== RECORDS FOR PROCESSING ==

>>

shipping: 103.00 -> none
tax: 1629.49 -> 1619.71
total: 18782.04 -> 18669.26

<<
>>

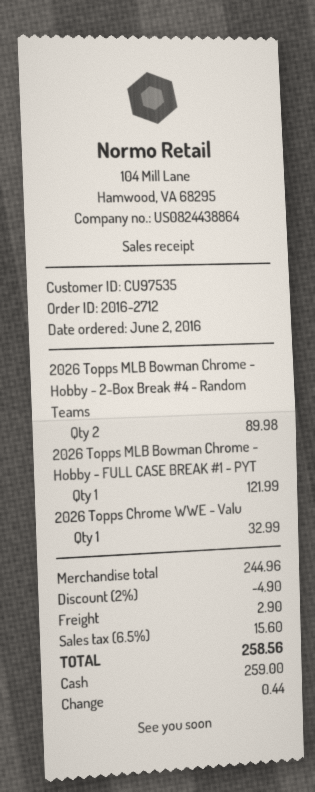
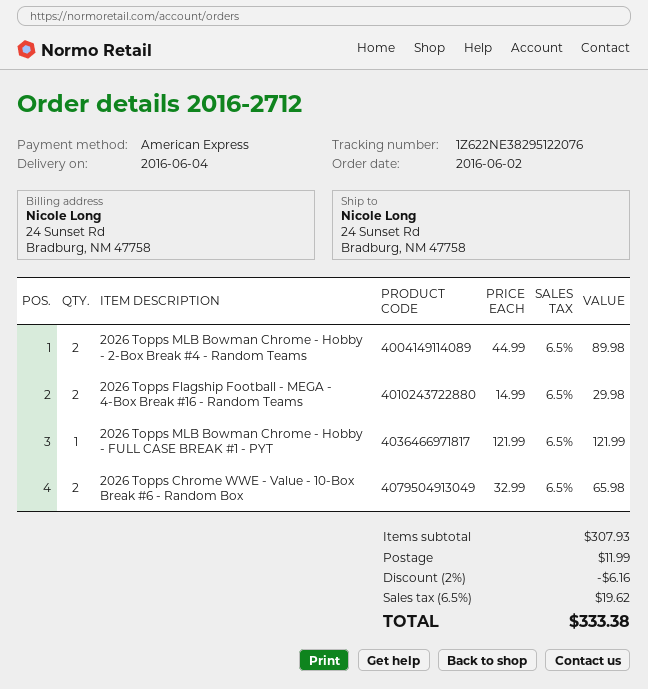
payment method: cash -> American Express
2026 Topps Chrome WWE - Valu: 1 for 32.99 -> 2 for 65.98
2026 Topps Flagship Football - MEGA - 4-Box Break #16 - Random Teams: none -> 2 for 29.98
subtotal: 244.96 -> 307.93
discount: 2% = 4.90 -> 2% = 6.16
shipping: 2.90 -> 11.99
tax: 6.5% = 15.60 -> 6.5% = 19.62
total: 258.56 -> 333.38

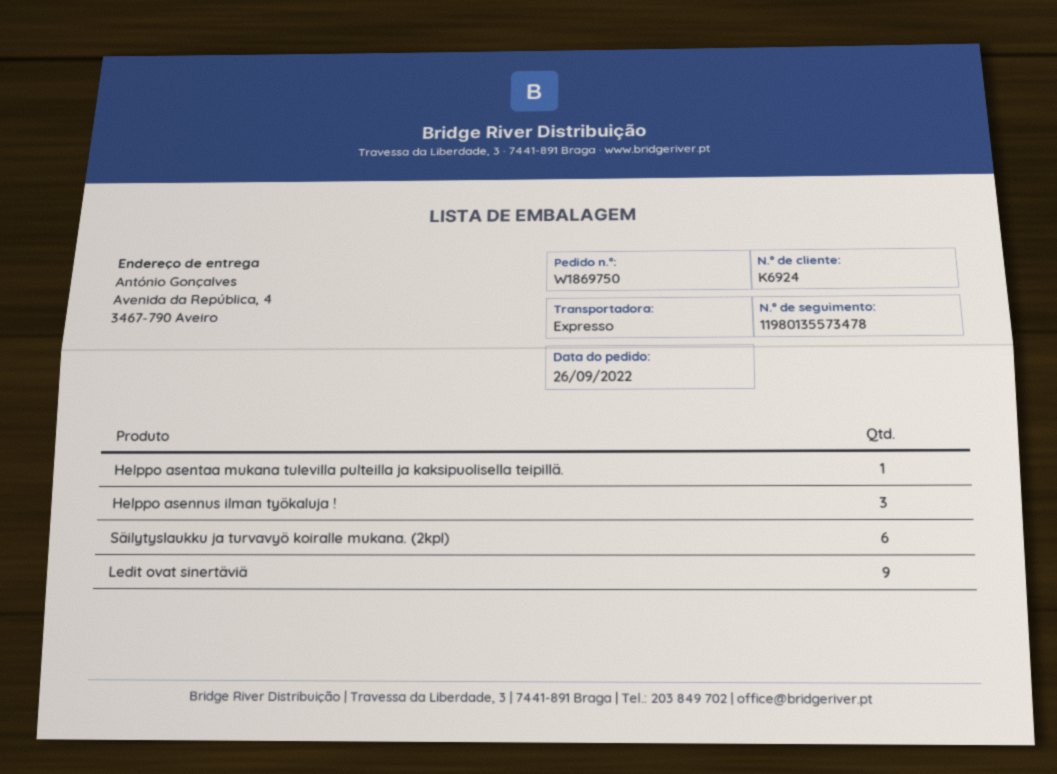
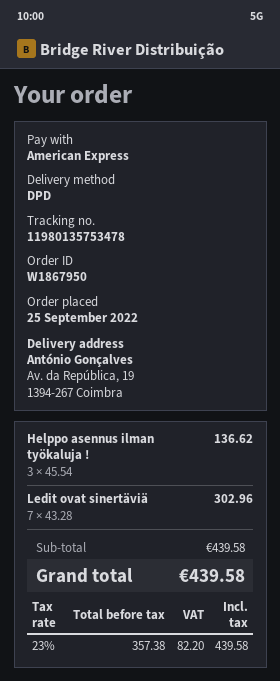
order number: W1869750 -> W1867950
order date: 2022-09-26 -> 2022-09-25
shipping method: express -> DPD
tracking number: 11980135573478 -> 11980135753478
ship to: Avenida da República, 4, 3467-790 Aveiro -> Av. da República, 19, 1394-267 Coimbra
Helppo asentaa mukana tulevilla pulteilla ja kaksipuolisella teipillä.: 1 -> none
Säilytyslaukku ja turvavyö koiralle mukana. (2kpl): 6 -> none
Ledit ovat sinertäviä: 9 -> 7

<<

== ASSIGNMENT ==
Retype exactly the span of lines from the one with "shipping: 103.00 -> none" through the one with "total: 18782.04 -> 18669.26"; include both ends and omit the rest of the material.

== TASK SOLUTION ==
shipping: 103.00 -> none
tax: 1629.49 -> 1619.71
total: 18782.04 -> 18669.26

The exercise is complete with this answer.